Find how many lines in the material below hold the word "underline". Reply with that figure alone.
::::
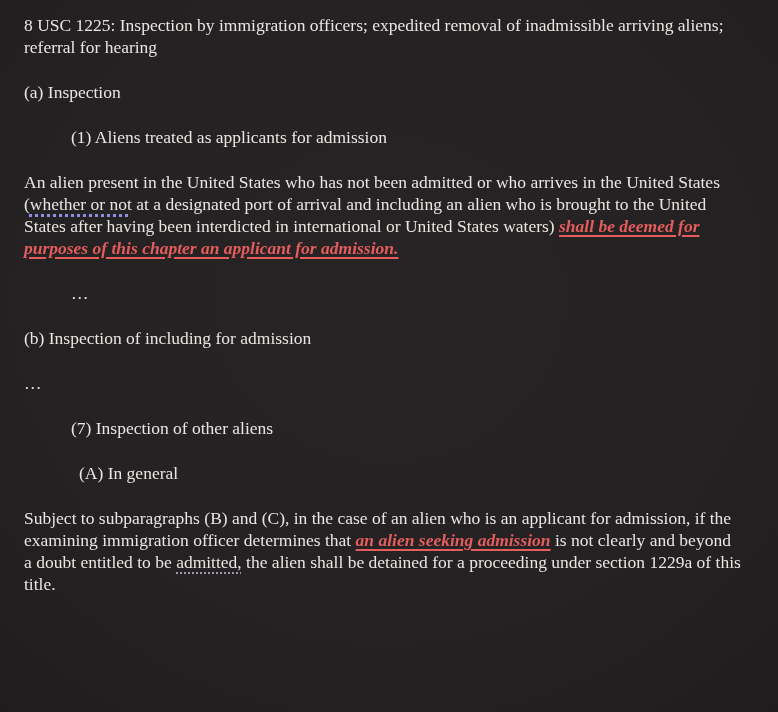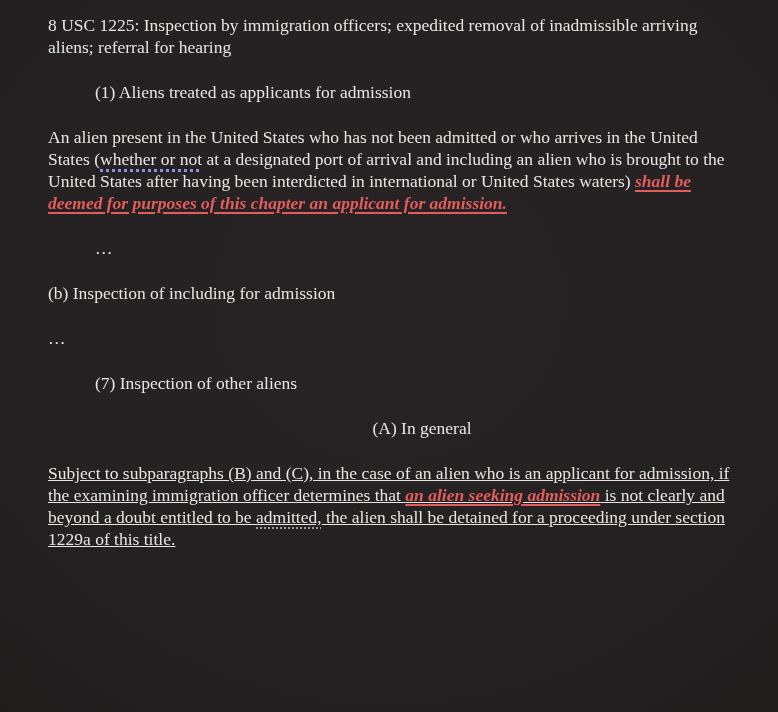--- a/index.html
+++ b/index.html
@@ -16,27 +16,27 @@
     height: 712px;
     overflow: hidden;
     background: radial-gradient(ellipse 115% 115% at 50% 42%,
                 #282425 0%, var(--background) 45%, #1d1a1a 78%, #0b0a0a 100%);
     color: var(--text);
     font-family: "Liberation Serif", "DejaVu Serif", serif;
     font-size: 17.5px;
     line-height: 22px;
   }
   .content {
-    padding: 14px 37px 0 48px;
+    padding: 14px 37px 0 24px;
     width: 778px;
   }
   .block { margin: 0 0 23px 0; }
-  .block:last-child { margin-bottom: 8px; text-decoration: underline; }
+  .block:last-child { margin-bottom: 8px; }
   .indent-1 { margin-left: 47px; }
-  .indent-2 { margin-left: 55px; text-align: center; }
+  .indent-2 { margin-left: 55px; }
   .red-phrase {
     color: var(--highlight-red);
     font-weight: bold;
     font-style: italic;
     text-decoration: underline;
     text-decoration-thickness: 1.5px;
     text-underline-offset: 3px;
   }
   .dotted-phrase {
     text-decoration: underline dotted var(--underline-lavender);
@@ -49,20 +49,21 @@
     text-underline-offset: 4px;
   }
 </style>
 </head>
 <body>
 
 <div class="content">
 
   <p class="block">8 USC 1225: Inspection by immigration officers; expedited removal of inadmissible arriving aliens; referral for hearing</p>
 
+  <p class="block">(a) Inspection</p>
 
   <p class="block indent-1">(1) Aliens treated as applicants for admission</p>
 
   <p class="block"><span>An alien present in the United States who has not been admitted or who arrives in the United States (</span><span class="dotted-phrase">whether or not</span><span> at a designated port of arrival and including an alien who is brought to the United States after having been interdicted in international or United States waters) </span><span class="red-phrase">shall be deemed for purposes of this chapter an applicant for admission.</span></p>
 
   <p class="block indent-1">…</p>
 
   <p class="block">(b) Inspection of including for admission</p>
::::
◆ ANSWER BOX: 5